[Dataset excerpts]
★ ★ ★
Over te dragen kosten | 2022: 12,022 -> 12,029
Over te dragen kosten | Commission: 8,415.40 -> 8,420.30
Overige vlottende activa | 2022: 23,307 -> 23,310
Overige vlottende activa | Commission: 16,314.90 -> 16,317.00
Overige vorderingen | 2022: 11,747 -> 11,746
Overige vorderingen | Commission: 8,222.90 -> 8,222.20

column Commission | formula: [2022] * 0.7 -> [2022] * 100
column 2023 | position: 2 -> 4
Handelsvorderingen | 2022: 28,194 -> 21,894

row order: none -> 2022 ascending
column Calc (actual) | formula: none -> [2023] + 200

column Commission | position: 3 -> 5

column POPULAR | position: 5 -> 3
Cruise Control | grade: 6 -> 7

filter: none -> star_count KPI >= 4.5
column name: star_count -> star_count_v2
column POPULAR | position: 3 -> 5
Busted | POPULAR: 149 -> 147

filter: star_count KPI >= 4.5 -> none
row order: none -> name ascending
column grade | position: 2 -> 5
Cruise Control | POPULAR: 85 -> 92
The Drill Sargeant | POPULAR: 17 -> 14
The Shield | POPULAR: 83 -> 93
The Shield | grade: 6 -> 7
★ ★ ★
The reply must hold exactly the lines from the one containing "column Commission | formula: [2022]" to the last line of the entries, and nothing more.

Written answer
column Commission | formula: [2022] * 0.7 -> [2022] * 100
column 2023 | position: 2 -> 4
Handelsvorderingen | 2022: 28,194 -> 21,894

row order: none -> 2022 ascending
column Calc (actual) | formula: none -> [2023] + 200

column Commission | position: 3 -> 5

column POPULAR | position: 5 -> 3
Cruise Control | grade: 6 -> 7

filter: none -> star_count KPI >= 4.5
column name: star_count -> star_count_v2
column POPULAR | position: 3 -> 5
Busted | POPULAR: 149 -> 147

filter: star_count KPI >= 4.5 -> none
row order: none -> name ascending
column grade | position: 2 -> 5
Cruise Control | POPULAR: 85 -> 92
The Drill Sargeant | POPULAR: 17 -> 14
The Shield | POPULAR: 83 -> 93
The Shield | grade: 6 -> 7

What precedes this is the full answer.